[Task requirements] In the listing below, find the line containing "[223,98,255,107] D.C.. ->" and the line containing "[75,338,577,351] [52,355,277,368] mapa". Repeat exactly those two lines and every line between them, nothing more.

[Working data]
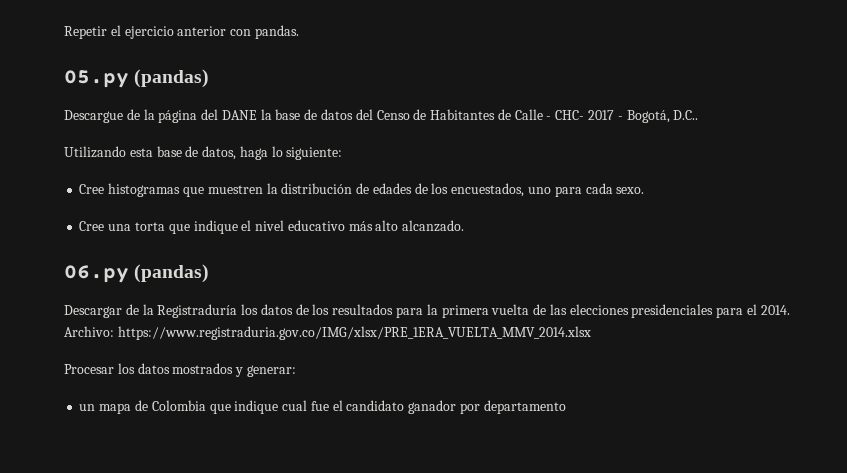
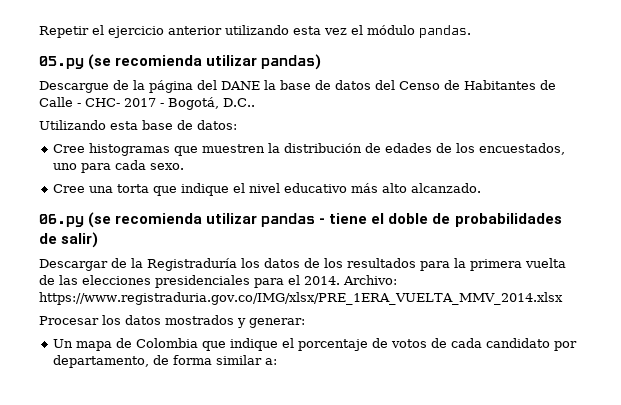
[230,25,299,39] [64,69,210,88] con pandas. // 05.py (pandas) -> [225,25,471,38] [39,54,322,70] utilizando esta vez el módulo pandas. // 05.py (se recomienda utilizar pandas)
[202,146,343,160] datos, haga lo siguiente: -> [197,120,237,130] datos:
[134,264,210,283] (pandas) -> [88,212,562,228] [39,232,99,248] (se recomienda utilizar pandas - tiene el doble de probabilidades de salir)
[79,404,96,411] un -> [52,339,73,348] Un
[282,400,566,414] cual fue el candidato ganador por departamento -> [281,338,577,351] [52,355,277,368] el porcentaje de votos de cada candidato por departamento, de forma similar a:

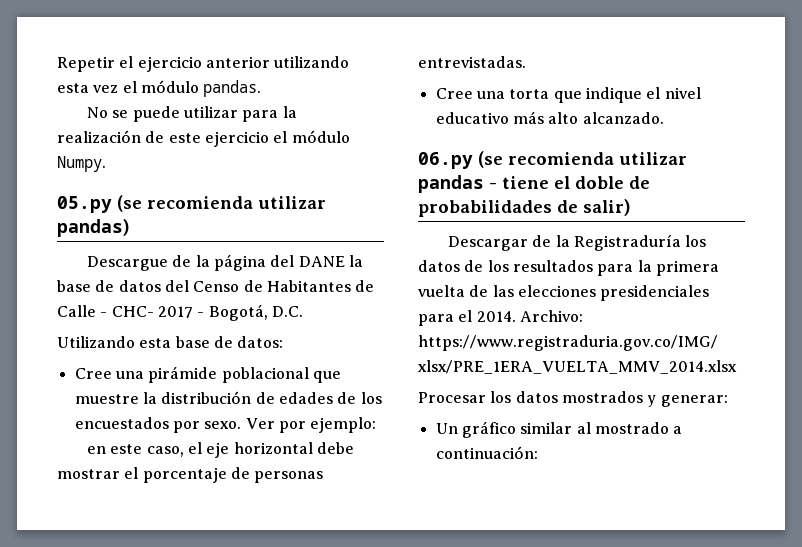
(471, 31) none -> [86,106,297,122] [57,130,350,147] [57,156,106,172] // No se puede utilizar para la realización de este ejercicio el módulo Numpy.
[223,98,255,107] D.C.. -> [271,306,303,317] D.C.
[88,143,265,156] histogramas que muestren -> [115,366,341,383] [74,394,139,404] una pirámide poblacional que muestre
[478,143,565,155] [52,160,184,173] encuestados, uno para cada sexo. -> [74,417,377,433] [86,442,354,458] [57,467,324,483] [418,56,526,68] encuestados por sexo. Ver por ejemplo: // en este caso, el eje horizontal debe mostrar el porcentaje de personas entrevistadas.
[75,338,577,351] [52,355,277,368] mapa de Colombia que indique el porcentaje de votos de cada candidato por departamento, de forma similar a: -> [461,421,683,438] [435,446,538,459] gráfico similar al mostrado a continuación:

--

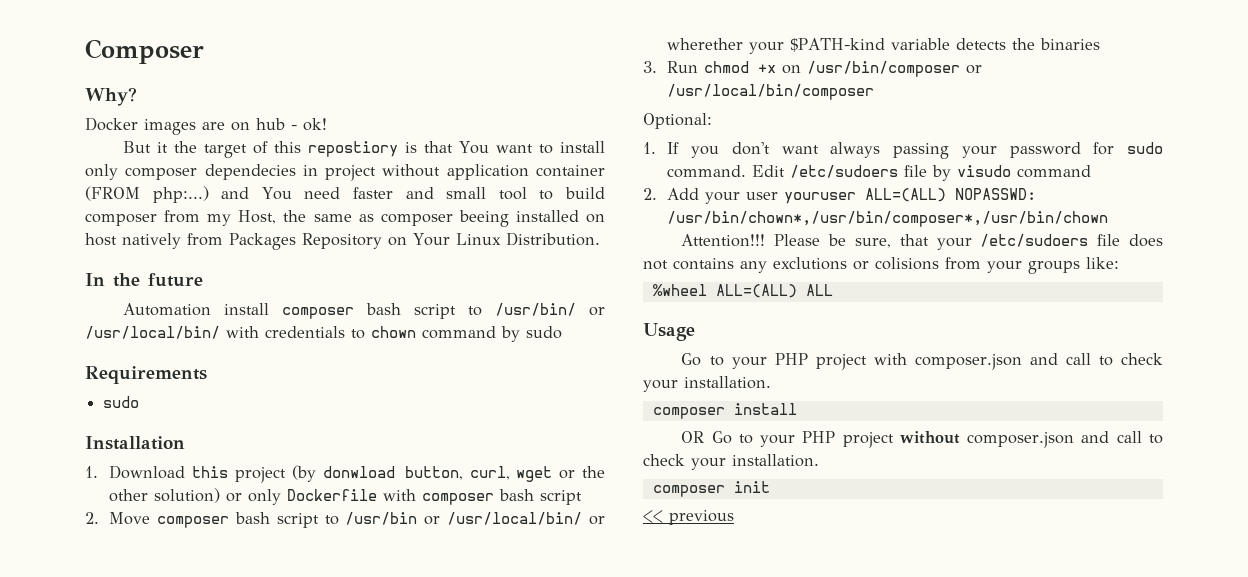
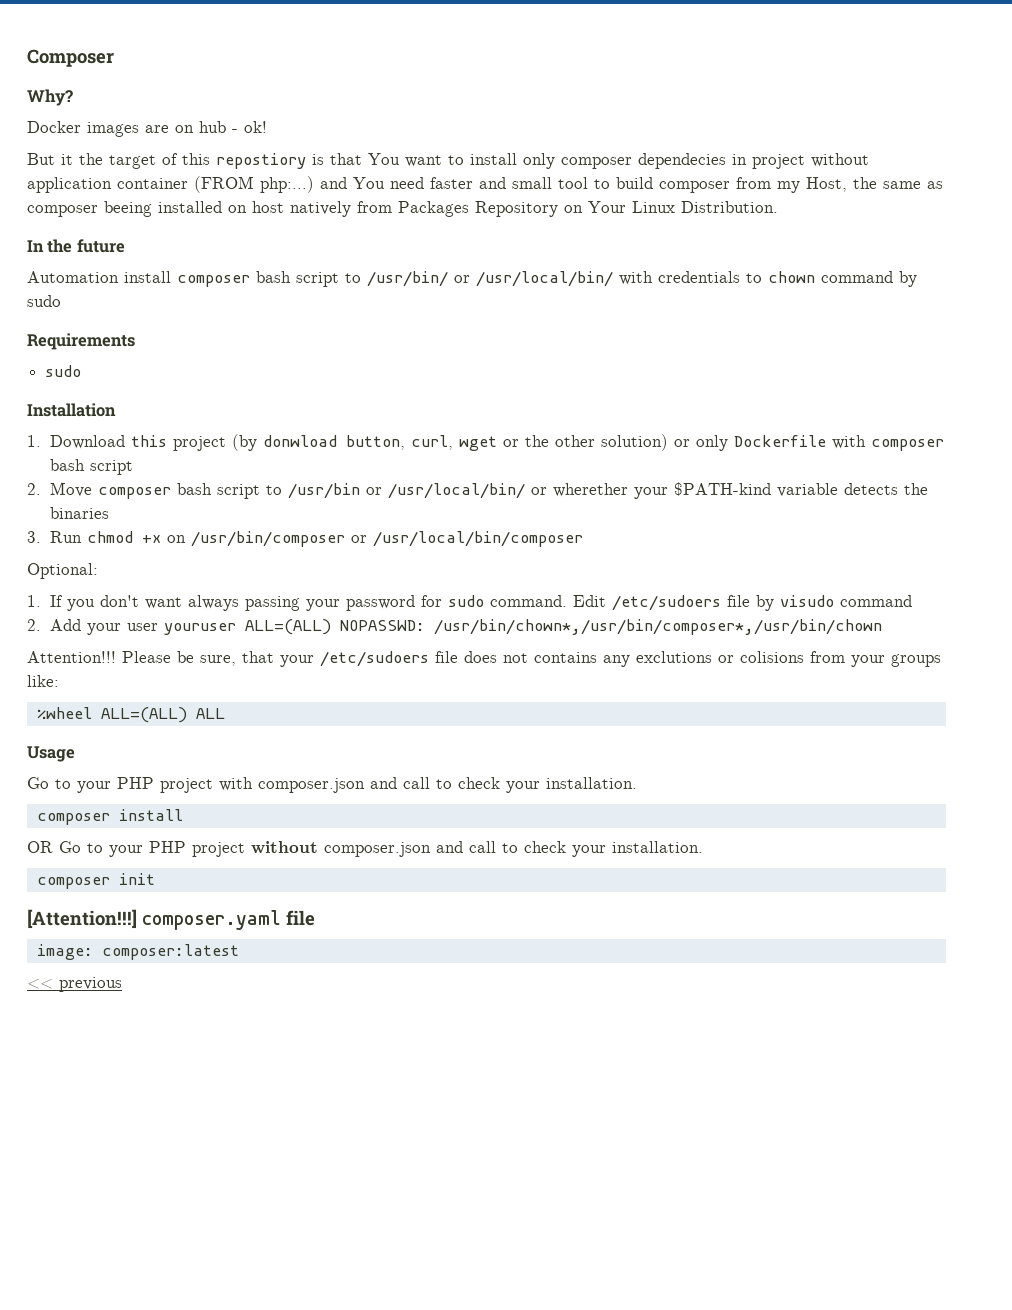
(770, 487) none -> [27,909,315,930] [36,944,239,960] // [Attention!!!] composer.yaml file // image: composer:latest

[Answer box]
[223,98,255,107] D.C.. -> [271,306,303,317] D.C.
[88,143,265,156] histogramas que muestren -> [115,366,341,383] [74,394,139,404] una pirámide poblacional que muestre
[478,143,565,155] [52,160,184,173] encuestados, uno para cada sexo. -> [74,417,377,433] [86,442,354,458] [57,467,324,483] [418,56,526,68] encuestados por sexo. Ver por ejemplo: // en este caso, el eje horizontal debe mostrar el porcentaje de personas entrevistadas.
[75,338,577,351] [52,355,277,368] mapa de Colombia que indique el porcentaje de votos de cada candidato por departamento, de forma similar a: -> [461,421,683,438] [435,446,538,459] gráfico similar al mostrado a continuación:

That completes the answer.